A Construction Foreman’s $3,400 Tax Refund Sat at the IRS for 8 Weeks After the Paper Check Ban Kicked In

The last week of March is crunch time for millions of American filers who submitted their returns in early February and are still watching their…

A Construction Foreman's $3,400 Tax Refund Sat at the IRS for 8 Weeks After the Paper Check Ban Kicked In
A Construction Foreman's $3,400 Tax Refund Sat at the IRS for 8 Weeks After the Paper Check Ban Kicked In

The last week of March is crunch time for millions of American filers who submitted their returns in early February and are still watching their bank accounts. As of today, March 31, 2026, the standard electronic filing window has largely closed — but for a growing group of taxpayers, the refund still hasn’t landed.
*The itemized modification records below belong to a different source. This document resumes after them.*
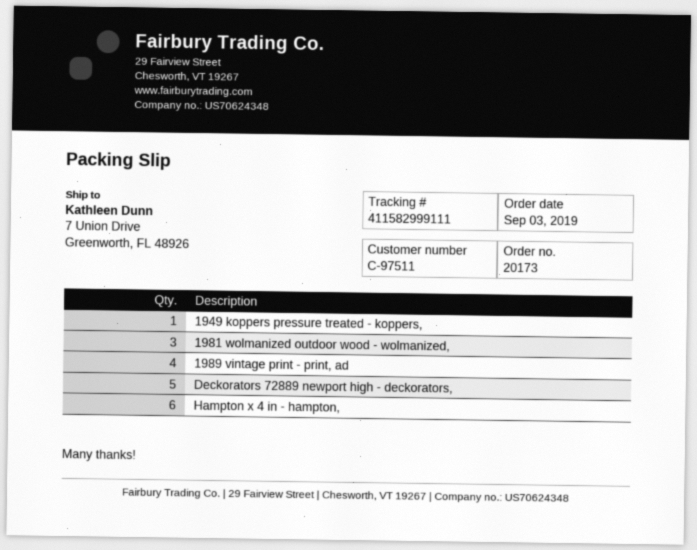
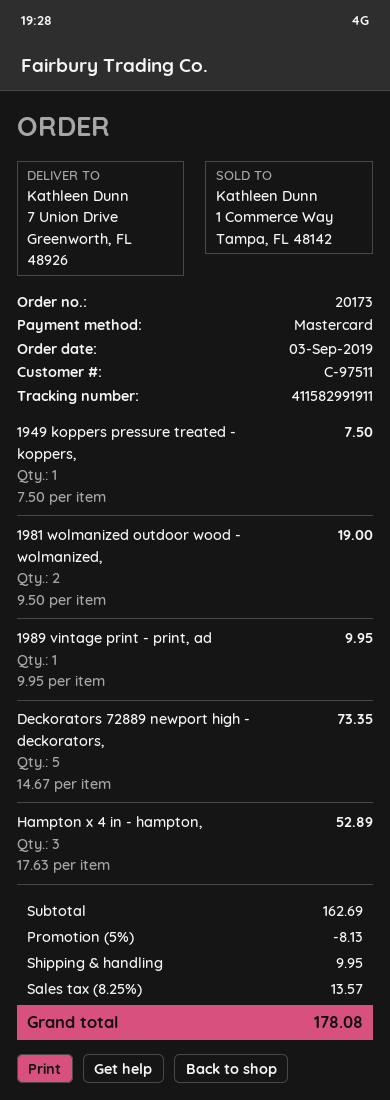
tracking number: 411582999111 -> 411582991911
1981 wolmanized outdoor wood - wolmanized,: 3 -> 2
1989 vintage print - print, ad: 4 -> 1
Hampton x 4 in - hampton,: 6 -> 3

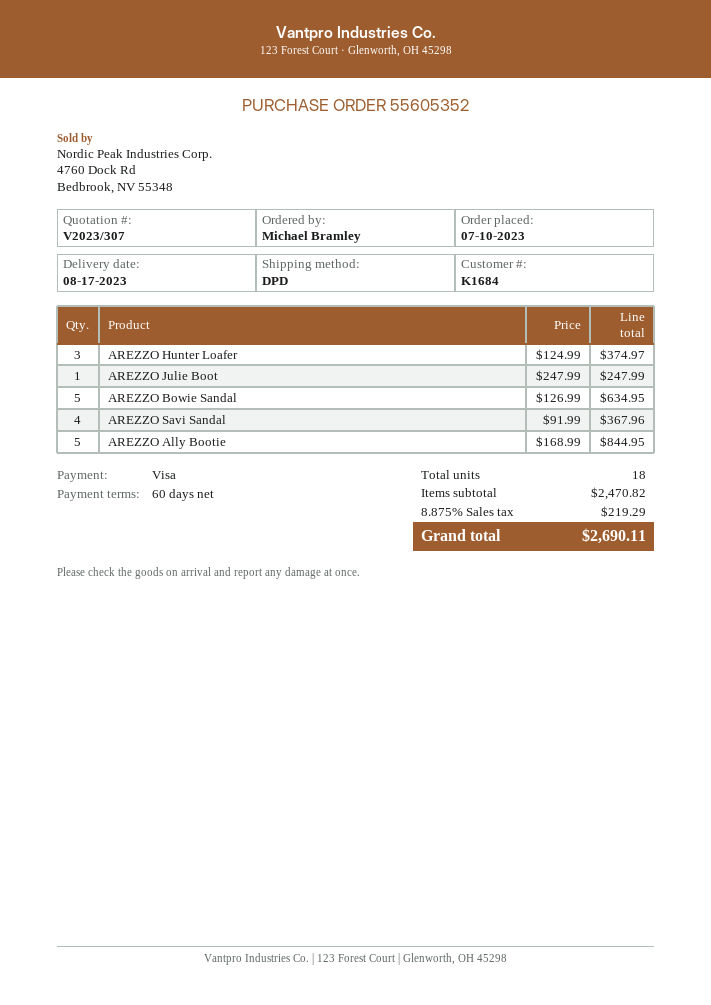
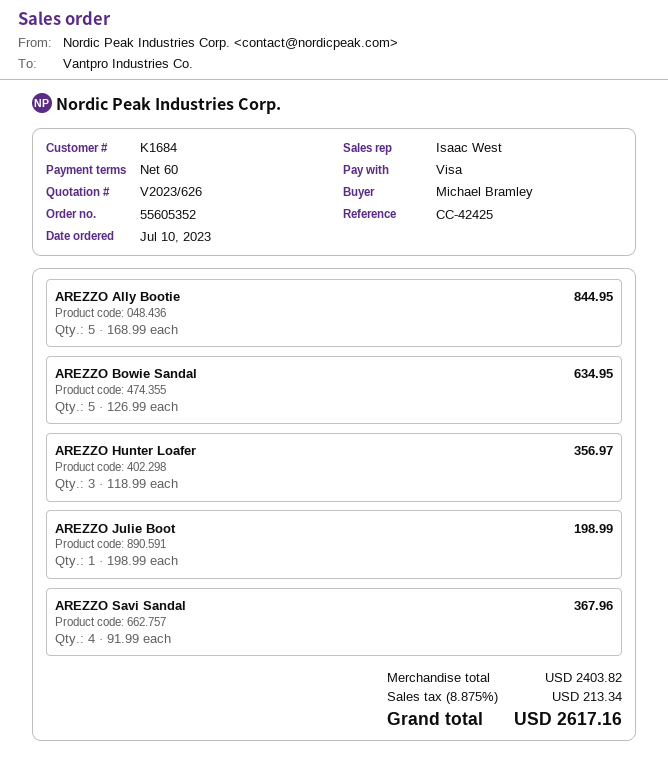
quote number: V2023/307 -> V2023/626
AREZZO Hunter Loafer: 3 x 124.99 = 374.97 -> 3 x 118.99 = 356.97
AREZZO Julie Boot: 1 x 247.99 = 247.99 -> 1 x 198.99 = 198.99
subtotal: 2470.82 -> 2403.82
tax: 8.875% = 219.29 -> 8.875% = 213.34
total: 2690.11 -> 2617.16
I met Curtis Hargrove on a Tuesday evening in mid-March at a Medicare enrollment event hosted at the Trails West Branch of the Kansas City Public Library. He had come for information about Part B premiums. What he ended up telling me about had nothing to do with Medicare.

Curtis, 60, is a construction foreman who has spent three decades managing crews across the Kansas City metro. He earns a solid income — comfortably above the national median — but his finances carry weight. He pays child support for two adult children still finishing school, he recently absorbed hidden debt from a former spouse that surfaced during a title search, and a raise two years ago quietly inflated his spending before he noticed. When his tax refund comes, he told me, it matters.

KEY TAKEAWAY
Approximately 1.4 million taxpayers have received notices that their tax refunds are being delayed because the IRS is transitioning away from paper checks — a mandate signed by President Trump in Executive Order 14247 in March 2025. Filers who did not provide direct deposit information are most at risk.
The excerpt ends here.